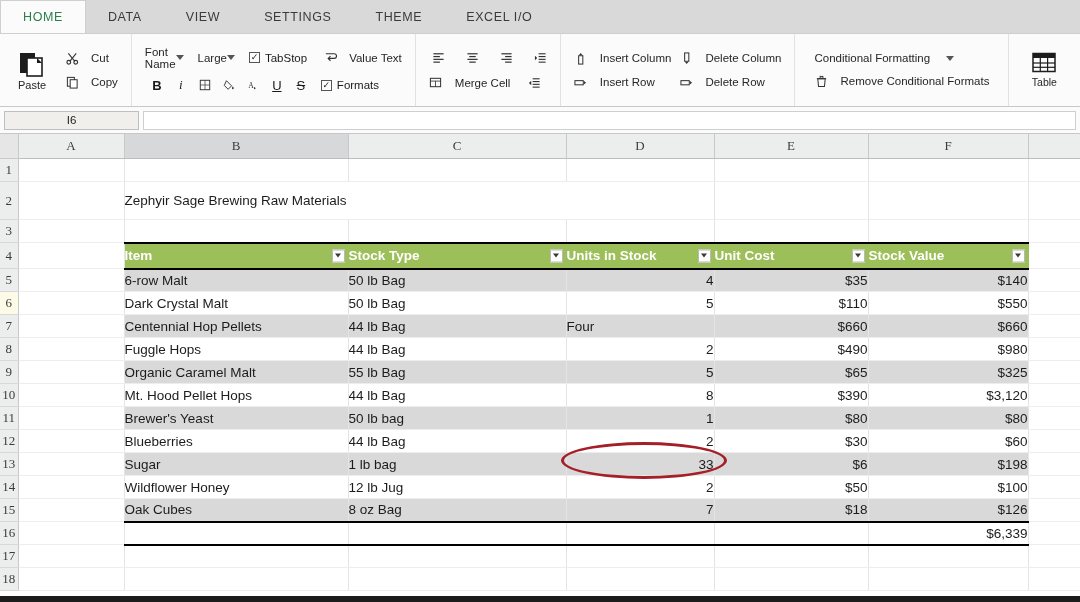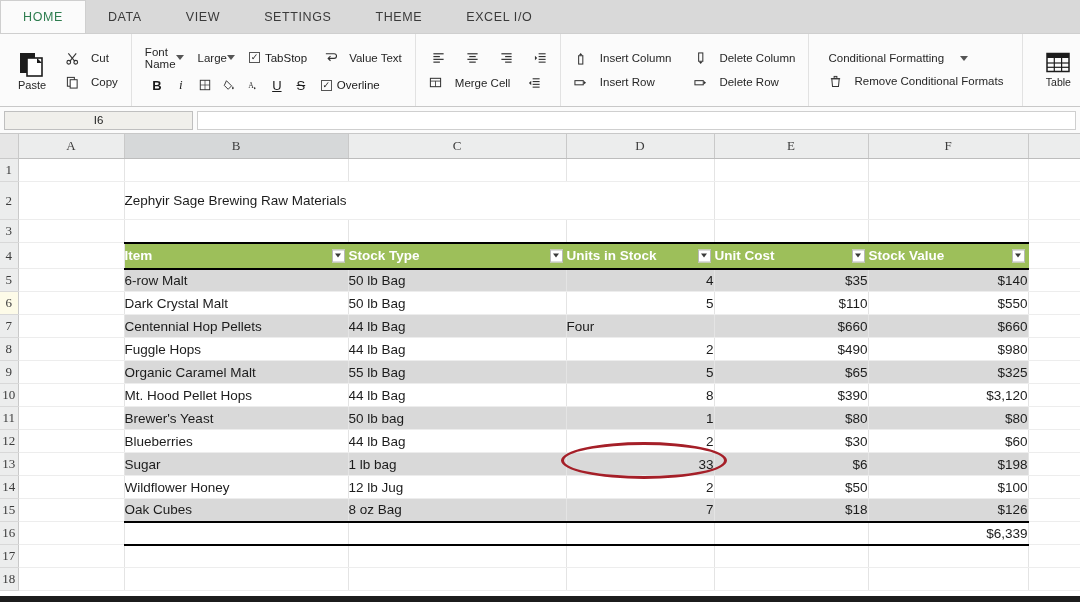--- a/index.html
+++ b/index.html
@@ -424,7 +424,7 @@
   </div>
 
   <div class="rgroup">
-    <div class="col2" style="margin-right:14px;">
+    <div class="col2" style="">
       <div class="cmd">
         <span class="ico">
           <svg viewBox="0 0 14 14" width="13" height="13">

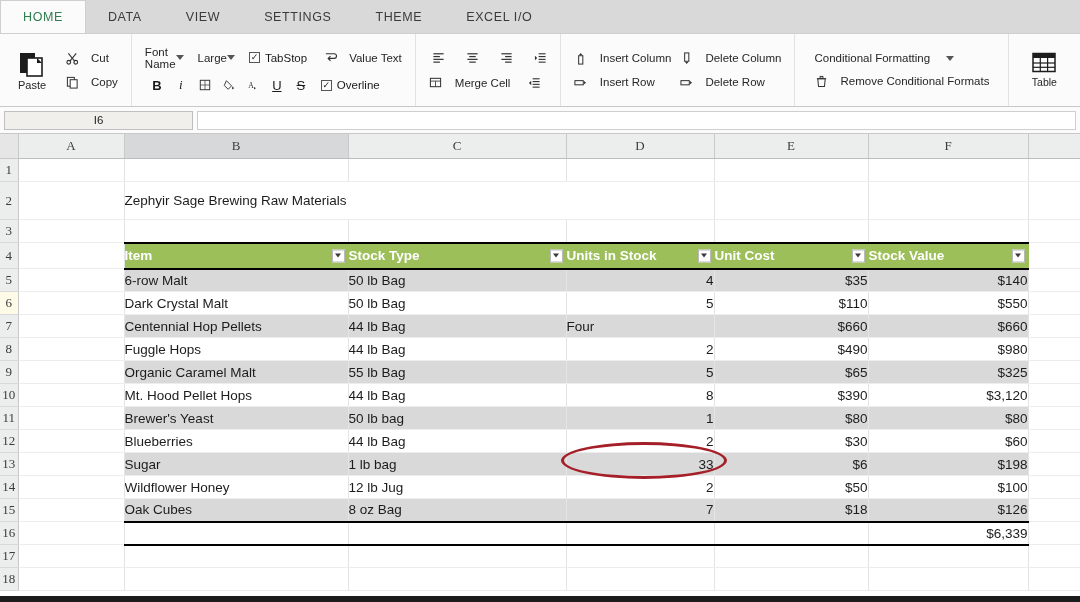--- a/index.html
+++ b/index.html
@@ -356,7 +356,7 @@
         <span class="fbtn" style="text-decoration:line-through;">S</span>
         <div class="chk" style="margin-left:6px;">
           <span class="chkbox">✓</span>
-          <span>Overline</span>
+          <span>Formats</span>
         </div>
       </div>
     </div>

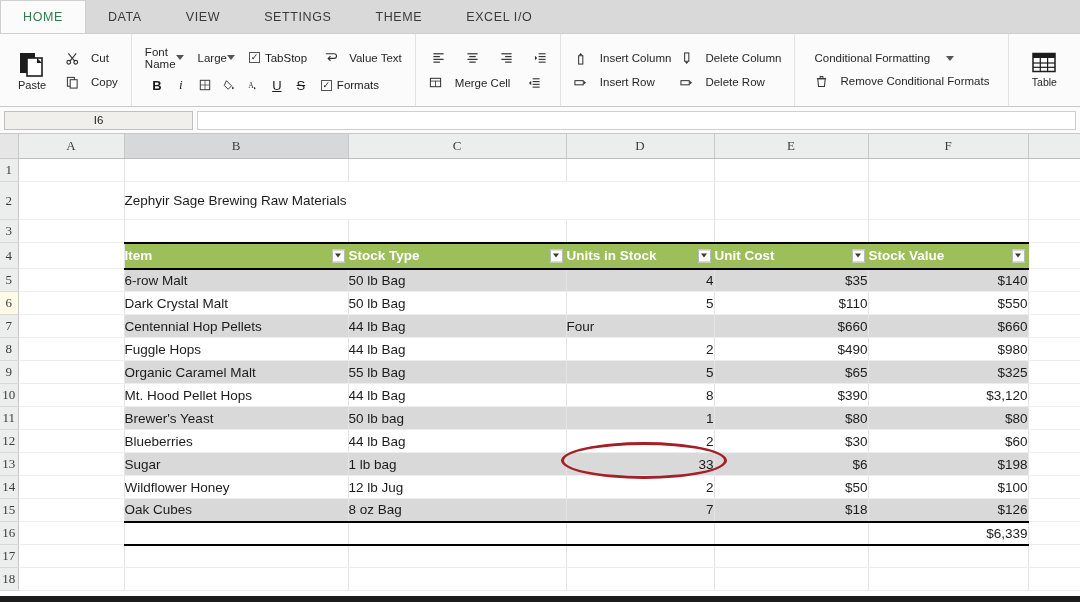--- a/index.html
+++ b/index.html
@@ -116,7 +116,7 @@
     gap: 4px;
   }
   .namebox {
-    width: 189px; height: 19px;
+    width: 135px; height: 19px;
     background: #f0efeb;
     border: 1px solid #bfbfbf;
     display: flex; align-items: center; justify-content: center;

____________________

YOUR TASK »
Show all lines in the entries above where the word "width" appears.

OUTPUT FOR THIS TASK »
           <svg viewBox="0 0 14 14" width="13" height="13">
-    width: 189px; height: 19px;
+    width: 135px; height: 19px;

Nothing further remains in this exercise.